California Warehouse, Logistics Companies Fined Nearly $840K After Worker Pay Probe

July 5, 2024

Three recent U.S. Department of Labor investigations in San Diego, California recovered nearly $840,000 for 32 employees, some of whom one employer reportedly paid less than $3 per hour.

The department’s Wage and Hour Division determined that Ruffo de Alba Forwarders LP, SAI Logistics Exports Inc. and Moving Technologies of America Inc. shortchanged workers and violated numerous provisions of the Fair Labor Standards Act.

Division investigators reported violations by each employer as follows:

  • Ruffo de Alba Forwarders, a customs broker providing logistic and transportation services, failed to pay at least an hourly minimum wage of $7.25 to workers and denied required overtime pay for hours over 40 in a week to employees who traveled from Mexico to the U.S. In some cases, the employer paid workers as little as $3.27 per hour in Mexican pesos.

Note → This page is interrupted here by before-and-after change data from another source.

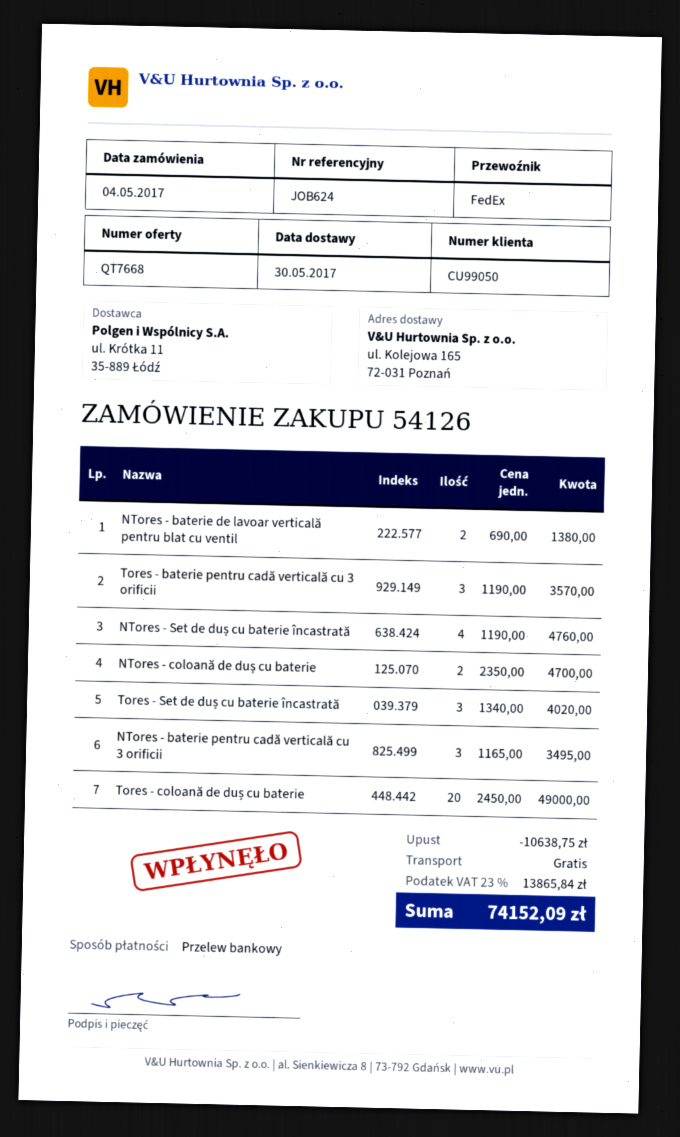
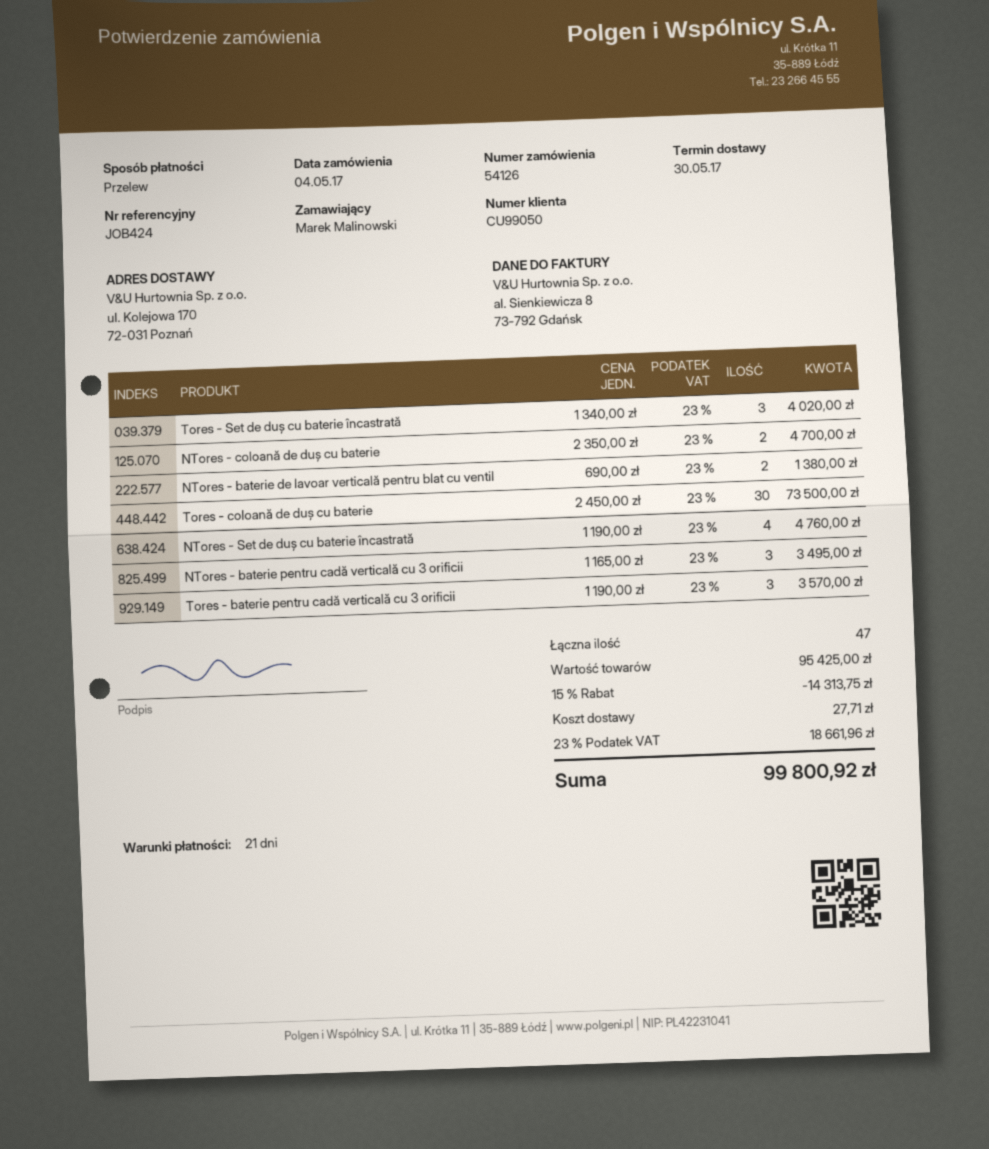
reference: JOB624 -> JOB424
ship to: ul. Kolejowa 165, 72-031 Poznań -> ul. Kolejowa 170, 72-031 Poznań
Tores - coloană de duș cu baterie: 20 x 2450.00 = 49000.00 -> 30 x 2450.00 = 73500.00
discount: 10638.75 -> 14313.75
shipping: 0.00 -> 27.71
tax: 23% = 13865.84 -> 23% = 18661.96
total: 74152.09 -> 99800.92

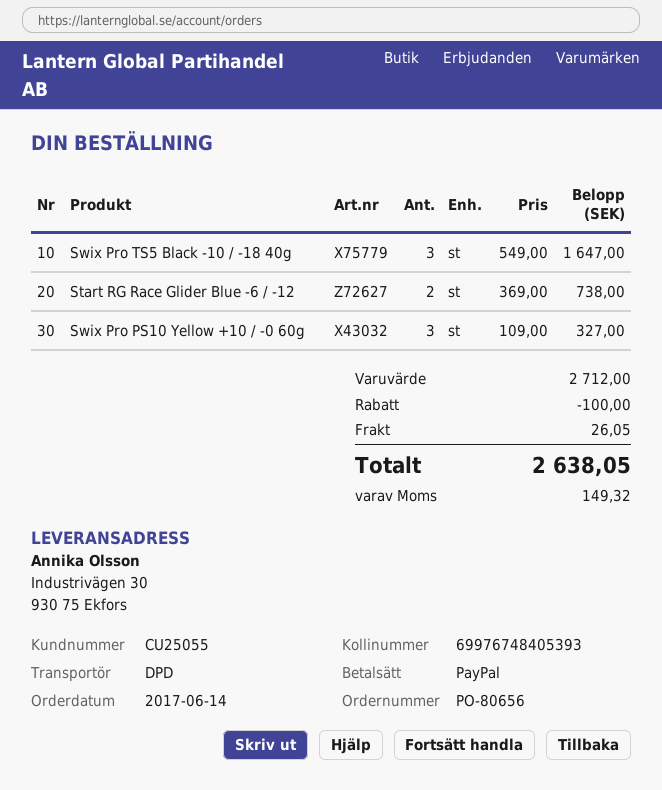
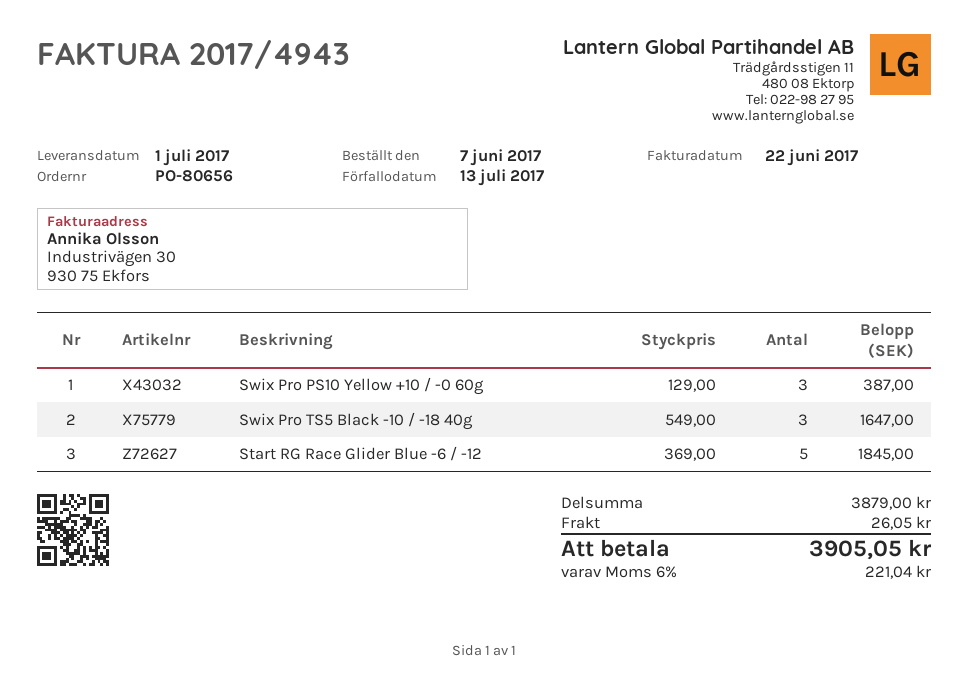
order date: 2017-06-14 -> 2017-06-07
Start RG Race Glider Blue -6 / -12: 2 x 369.00 = 738.00 -> 5 x 369.00 = 1845.00
Swix Pro PS10 Yellow +10 / -0 60g: 3 x 109.00 = 327.00 -> 3 x 129.00 = 387.00
subtotal: 2712.00 -> 3879.00
discount: 100.00 -> none
tax: 149.32 -> 221.04
total: 2638.05 -> 3905.05

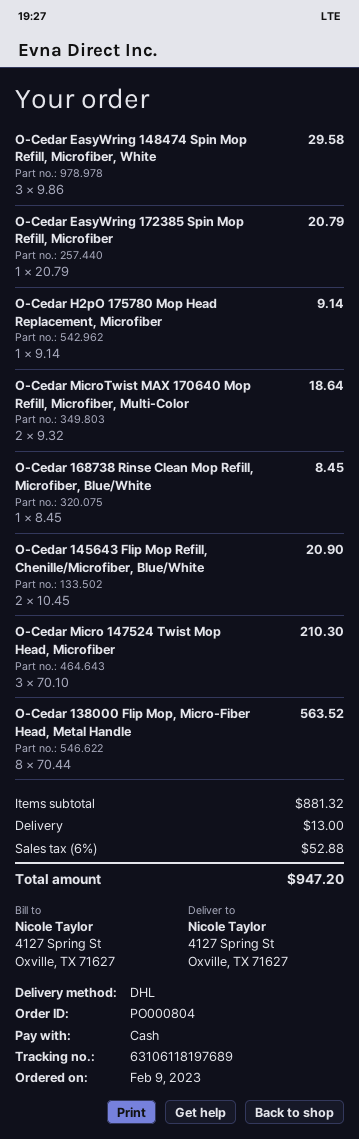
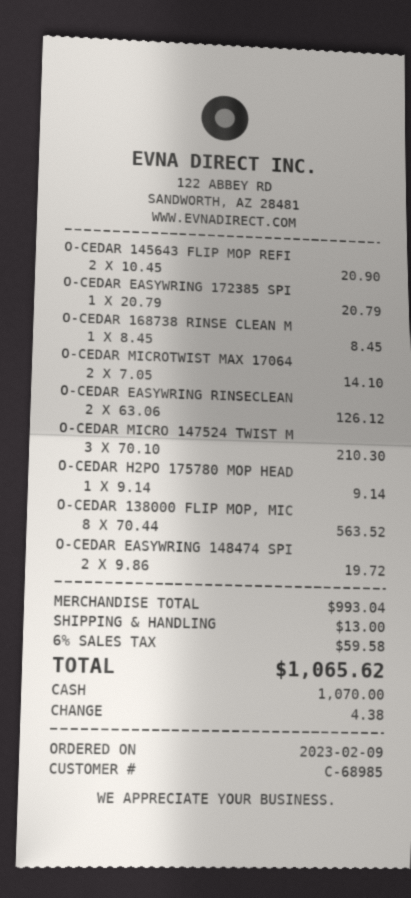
O-Cedar EasyWring 148474 Spin Mop Refill, Microfiber, White: 3 x 9.86 = 29.58 -> 2 x 9.86 = 19.72
O-Cedar MicroTwist MAX 170640 Mop Refill, Microfiber, Multi-Color: 2 x 9.32 = 18.64 -> 2 x 7.05 = 14.10
O-CEDAR EASYWRING RINSECLEAN: none -> 2 x 63.06 = 126.12
subtotal: 881.32 -> 993.04
tax: 6% = 52.88 -> 6% = 59.58
total: 947.20 -> 1065.62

The department obtained a consent judgment in the U.S. District Court for the Southern District of California that ordered Ruffo de Alba Forwarders and owner Andres Ruffo to pay 14 workers $222,899 in wages owed and an equal amount in damages totaling $445,798, as well as $8,645 in penalties for their misconduct to the department. The court also ordered the employers to hire an independent third-party to conduct FLSA training annually.
  • SAI Logistics Experts, a broker assisting the cross-border goods transport, denied Mexican workers their required overtime wages and failed to meet federal minimum wage requirements. The employer paid Mexican workers as little as $3.86 per hour in Mexican pesos. A consent judgment entered by the same court ordered SAI and its agents to pay $318,249 in minimum wage, overtime and liquidated damages owed to 13 workers and pay the department $8,645 in penalties. The court also required the company to hire an independent third-party to provide FLSA training at least once a year.
  • Moving Technologies of America, a transportation and distribution subsidiary of Vadeto Group LLC in San Diego, failed to pay five employees federal minimum wages, instead paying them in Mexican pesos and some workers as little as $2.77 per hour. The division recovered $75,132 — representing $37,566 in back wages and an equal amount in damages — for five employees and assessed $3,324 in penalties for its willful and repeated disregard of the law. In 2020, the division recovered $12,225 for four workers after finding MTA denied them required overtime pay.

The division’s San Diego District Office investigated the cases, and the Office of the Solicitor in San Francisco negotiated the consent judgments on behalf of the department.